C.S. Lewis writes in the first chapter about the awkwardness of running into friends and acquaintances after his wife died. He found that they were embarrassed to see him, either because they not did not know what to say to him or he reminded them of death. Have you ever had a similar experience, either as the bereaved or someone who didn’t know what to say to the bereaved? Did reading this change your understanding of grief and how to react to the bereaved? Explain.
Both the Foreword and Introduction provide details of the relationship between H. and Lewis that are not revealed in the four chapters of A Grief Observed. How does knowing the story of Helen and C.S. Lewis affect the reader’s understanding of the book? Would reading the book without that knowledge change the experience?
In the Foreword, Madeleine L’Engle recounts that the first time she read A Grief Observed, as a young wife and mother. She was sympathetic to Lewis but not “deeply moved.” Years later, after the death of her husband of forty years, she had a different experience. Do you think it is necessary to have endured the death of a spouse to truly understand this book?
Research the stages of grief, as described by Elisabeth Kubler-Ross and others. How does Lewis’s experience, as documented in A Grief Observed, fitwith other models of grief? Explain.

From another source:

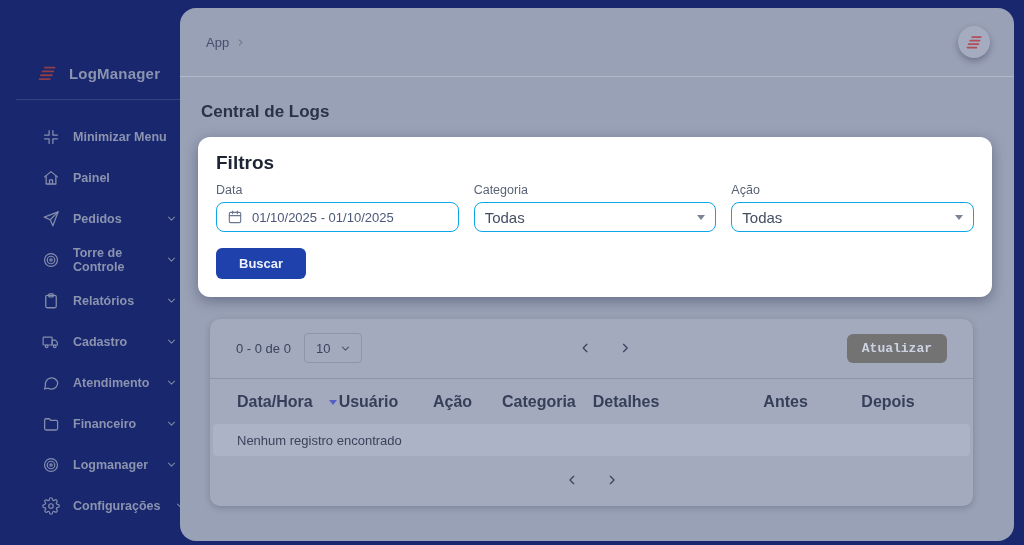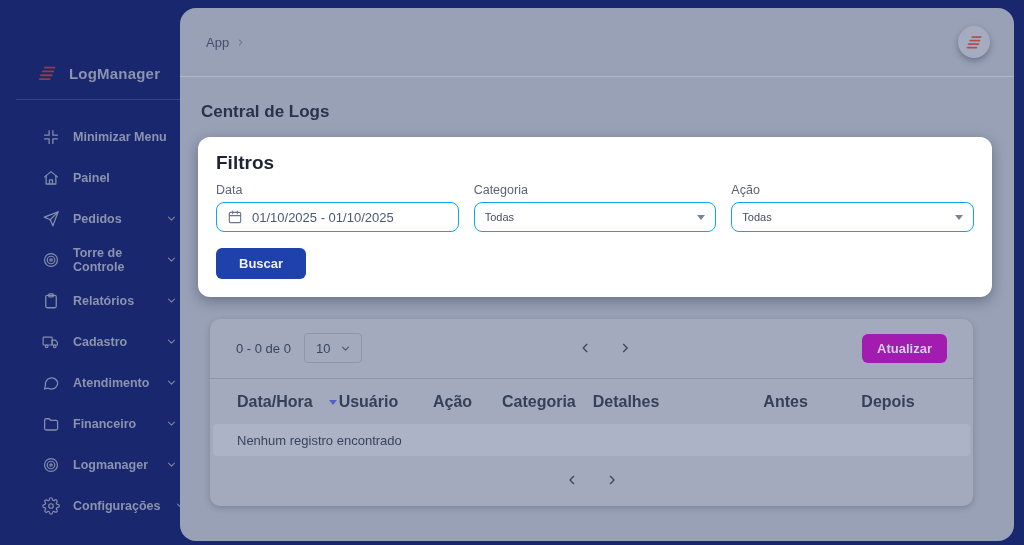"Todas" .select-value { font-size: 11px -> 15px }
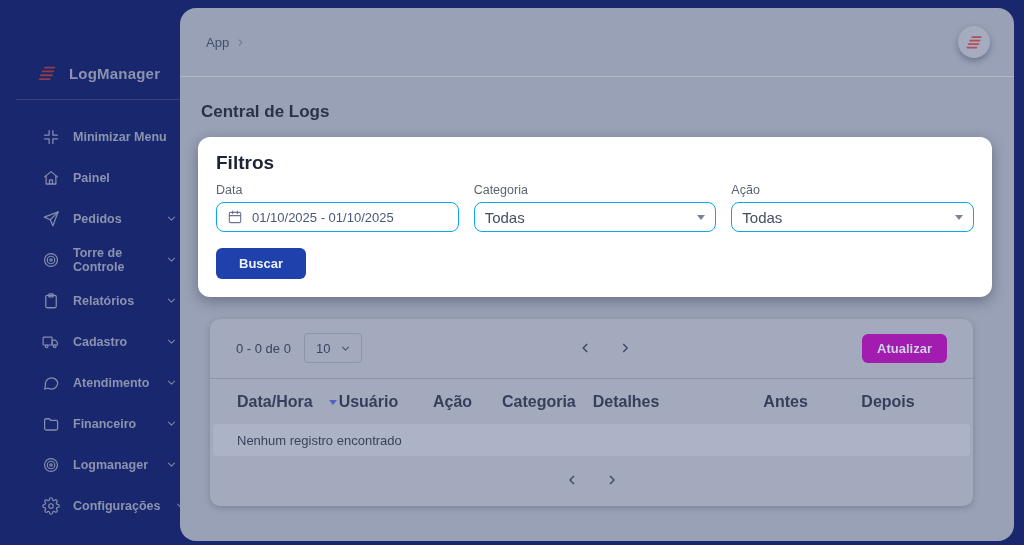"Atualizar" .refresh-btn { background: #a21caf -> #737373; font-family: Liberation Sans, sans-serif -> Liberation Mono, monospace }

Have you had a personal experience with grief? How were your experiences similar to Lewis’s? How were they different? Do you think A Grief Observed would be helpful to someone who was recently bereaved? Explain.
In the Introduction, Lewis’s stepson, Douglas Gresham, corrects a “misunderstanding” about an incident Lewis included in A Grief Observed. He states that what Lewis perceived as embarrassment when he tried to talk to the boys about their mother after her death, was, in fact, really embarrassment at the prospect that he might cry, an embarrassment instilled in him by English schools. Re-read both Gresham’s and Lewis’s description of the incident. Do you think the incident merits correcting? Does it change your understanding of Lewis? Why do you think Gresham included it in the Introduction so many years later?
Watch the movie Shadowlands,which is about C.S. Lewis and Helen. Does the story depicted there enhance your understanding of their relationship? Do the people portrayed in the film seem consistent with the Lewis and H. of the book?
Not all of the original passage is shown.